To prevent acts of thievery, the most efficient thing to do is be extra attentive of your belongings. Never leave your bags unguarded except in a crowded car or cabin, and never for more than a few minutes. If you are traveling with partners, one of you should always stay with the bags while the other is away. Many travelers like to bring chains and locks to secure the bags to the racks, be it the larger ones at the end of the car or the overhead ones. Also, having smaller bags that you can fit on the overhead racks or in the spaces between the opposite seats helps, since you are less likely to lose track of them.

Finally, when traveling at night, keep your valuables in a money belt or simply rolled in a tissue and hidden under your clothes.


Polfer is a section of the Italian police that deals specifically with railways (trains and stations). There is a Polfer station in every medium sized or main Italian railway station. Both acts of thievery and other crimes can immediately be reported to the conductor. If there is any hope of catching the culprit on the train, the conductor will request two Polfer officers jump on the train: usually, the trains stops at the first station with available officers for just the time needed for the officers to get on the train.

Lost bags

If you accidentally leave a bag on a train, you can do the following:

  • If the train is continuing on its route, ask someone at your arrival station to contact the train and have the conductors look for your lost property; if they find it, it will be sent with another train to the station of the town where you are staying, so that you can pick it up;
  • If you got off the train at its final destination, contact the lost and found office, but the possibilities for you to find your lost properties are minimal (see above "Theft").


Railway and other workers of the same kind of service (local transit, air travel, etc.) are subject to strict rules about strikes. These must be announced two weeks in advance, cannot last for more than 24 hours and can never occur in July and August, in the last week of December and the first week of January, in the days immediately before and after Easter and before and after a voting day.

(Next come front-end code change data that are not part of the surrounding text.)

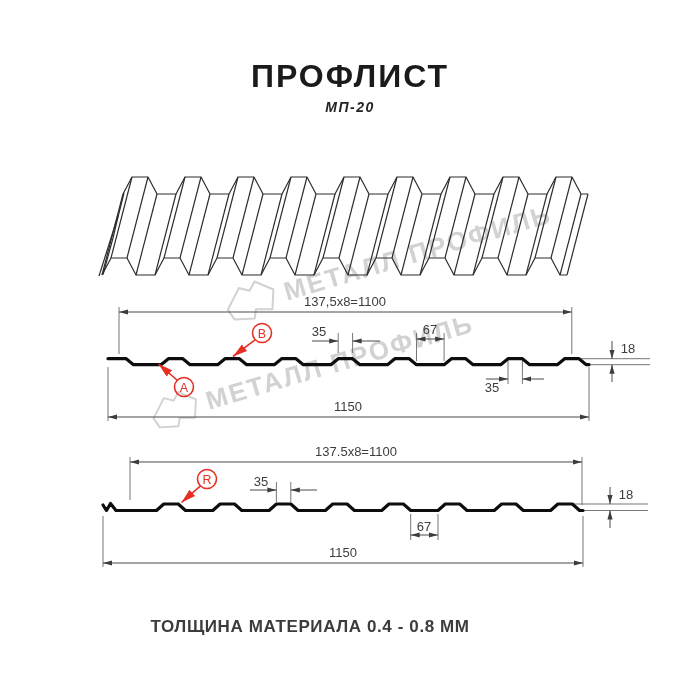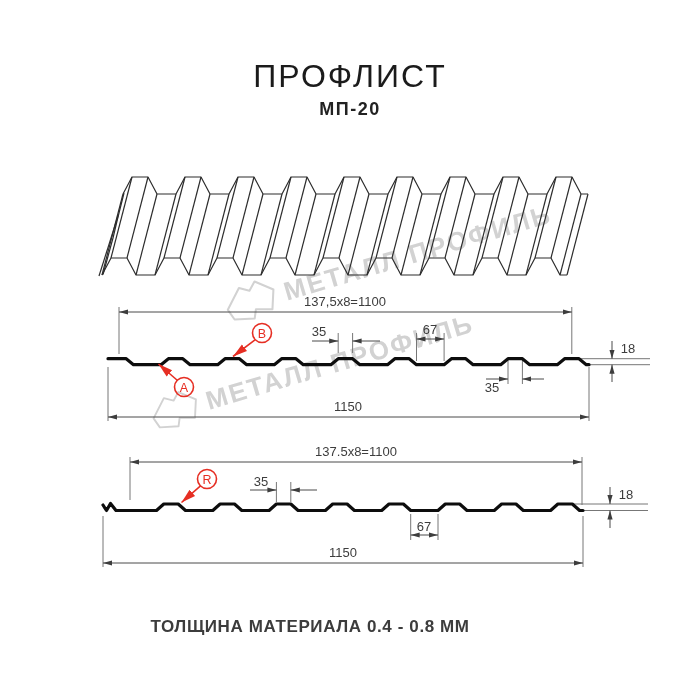--- a/index.html
+++ b/index.html
@@ -6,7 +6,7 @@
   #page{position:relative;width:700px;height:700px;background:#ffffff;overflow:hidden;
         font-family:"Liberation Sans", sans-serif;}
   .title{position:absolute;left:0;top:58px;width:700px;text-align:center;
-         font-size:32px;font-weight:normal;letter-spacing:2px;color:#1b1b1b;}
+         font-size:32px;font-weight:bold;letter-spacing:2px;color:#1b1b1b;}
   .subtitle{position:absolute;left:0;top:99px;width:700px;text-align:center;
          font-size:18px;font-weight:600;letter-spacing:1.5px;color:#222;}
   .footer{position:absolute;left:0;top:617px;width:620px;text-align:center;

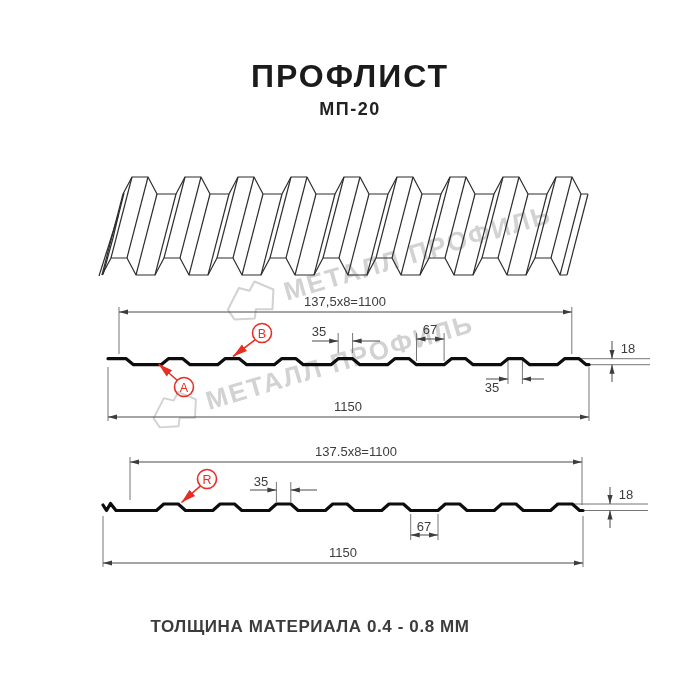--- a/index.html
+++ b/index.html
@@ -8,7 +8,7 @@
   .title{position:absolute;left:0;top:58px;width:700px;text-align:center;
          font-size:32px;font-weight:bold;letter-spacing:2px;color:#1b1b1b;}
   .subtitle{position:absolute;left:0;top:99px;width:700px;text-align:center;
-         font-size:18px;font-weight:600;letter-spacing:1.5px;color:#222;}
+         font-size:14px;font-weight:600;letter-spacing:1.5px;color:#222;font-style:italic;}
   .footer{position:absolute;left:0;top:617px;width:620px;text-align:center;
          font-size:17px;font-weight:600;letter-spacing:0.6px;color:#3c3c3c;}
   .wm{position:absolute;display:flex;align-items:center;gap:7px;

Also, some trains must always travel, even when the railway workers are on strike, to grant a minimal service. Yet, since the railway workers are split on a huge number of trade unions, railway strikes are common.

Since the strikes must be announced in advance, there are no surprise strikes. To be informed on strikes, check the Seek Italy Travel Alerts page before departure.

Occupied reserved seat

If you have reserved a seat on an Eurostar or Intercity train and someone is occupying it and, on request and showing of the reservation ticket, will not give you your seat, the first thing to do is to check whether you are requesting to sit in the right seat. Just like "if computer does not turn on, check if it is connected to the electricity, if it is not, insert the plug": it may sound silly, but I have several times asked someone to leave a seat only to discover that it was his seat and not mine because I was on the wrong train or car. And I am a native and frequent railway traveler! So, first thing, make sure everything is alright with your ticket.

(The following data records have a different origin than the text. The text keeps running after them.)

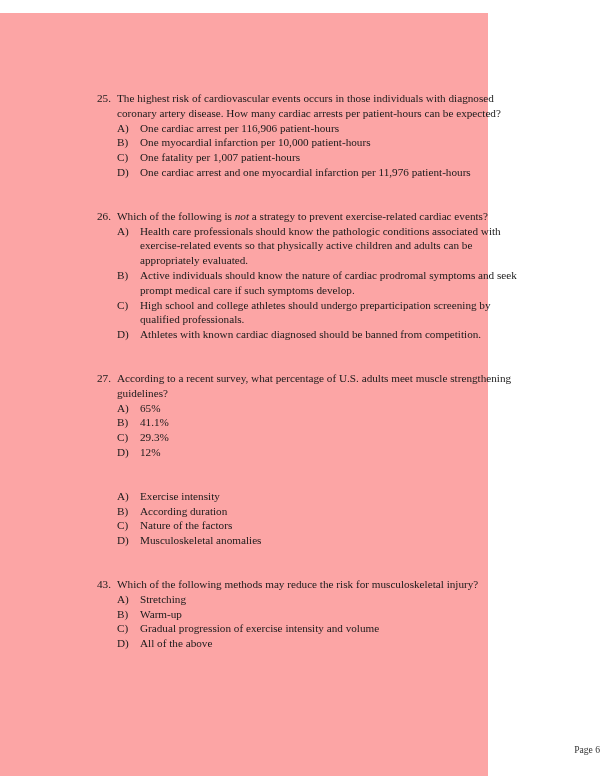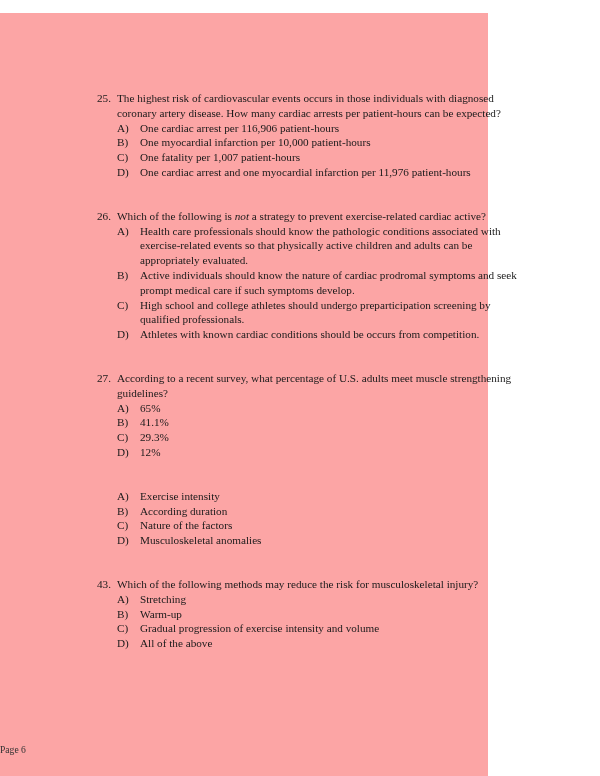--- a/index.html
+++ b/index.html
@@ -133,7 +133,7 @@
     <div class="question">
       <div class="q-stem">
         <span class="q-num">26.</span>
-        <span class="q-stem-text"><span>Which of the following is </span><i>not</i><span> a strategy to prevent exercise-related cardiac active?</span></span>
+        <span class="q-stem-text"><span>Which of the following is </span><i>not</i><span> a strategy to prevent exercise-related cardiac events?</span></span>
       </div>
       <div class="options">
         <div class="option">

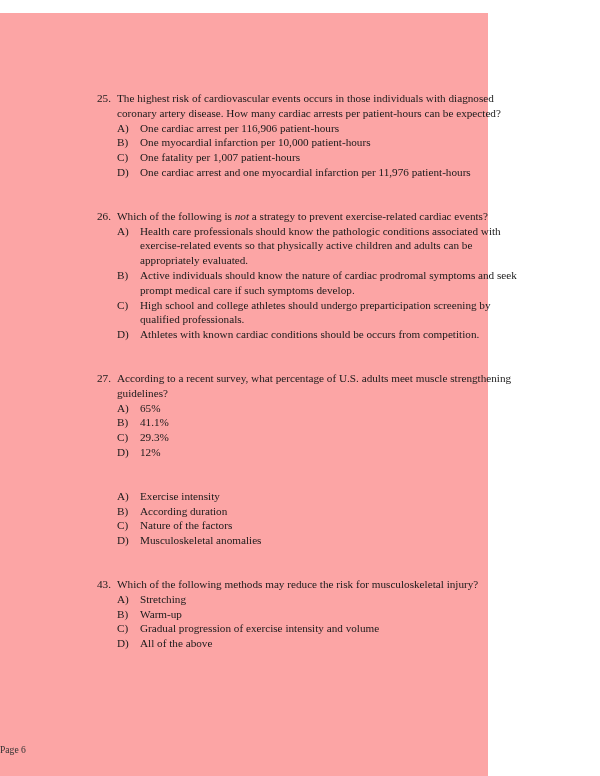--- a/index.html
+++ b/index.html
@@ -150,7 +150,7 @@
         </div>
         <div class="option">
           <span class="opt-label">D)</span>
-          <span class="opt-text">Athletes with known cardiac conditions should be occurs from competition.</span>
+          <span class="opt-text">Athletes with known cardiac diagnosed should be banned from competition.</span>
         </div>
       </div>
     </div>

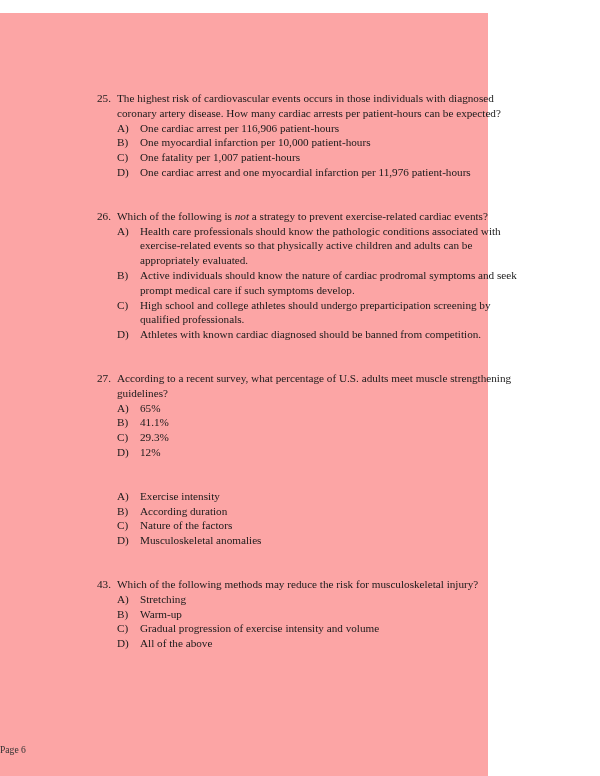--- a/index.html
+++ b/index.html
@@ -91,7 +91,7 @@
     left: 0;
     top: 731px;
     width: 600px;
-    text-align: left;
+    text-align: right;
     font-size: 9.6px;
     line-height: 12px;
     color: #333333;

If you are on the right rain, on the right car and you are requesting the right seat, check if the other traveler has a reservation: he may be the one in the wrong seat.

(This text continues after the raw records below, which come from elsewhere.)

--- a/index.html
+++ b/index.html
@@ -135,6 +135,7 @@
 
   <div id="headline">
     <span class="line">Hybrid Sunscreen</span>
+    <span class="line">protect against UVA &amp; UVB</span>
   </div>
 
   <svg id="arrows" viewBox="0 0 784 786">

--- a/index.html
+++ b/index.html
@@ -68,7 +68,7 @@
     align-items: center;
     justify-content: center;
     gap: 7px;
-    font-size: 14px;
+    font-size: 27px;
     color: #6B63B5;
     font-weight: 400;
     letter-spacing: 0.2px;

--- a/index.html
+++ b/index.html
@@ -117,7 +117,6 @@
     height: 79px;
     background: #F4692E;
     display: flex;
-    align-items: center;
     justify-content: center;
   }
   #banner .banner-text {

On extremely infrequent cases, ticket offices and travel agencies happen to issue a reservation twice. In this case ask the conductor to be assigned another seat.

Finally, if the other traveler does not have a reservation, but he still does not want to leave the seat you have booked, talk to the conductor: the traveler will be issued a quite large fine. If needed the conductor will also ask the Polfer on the train to check the traveler's documents.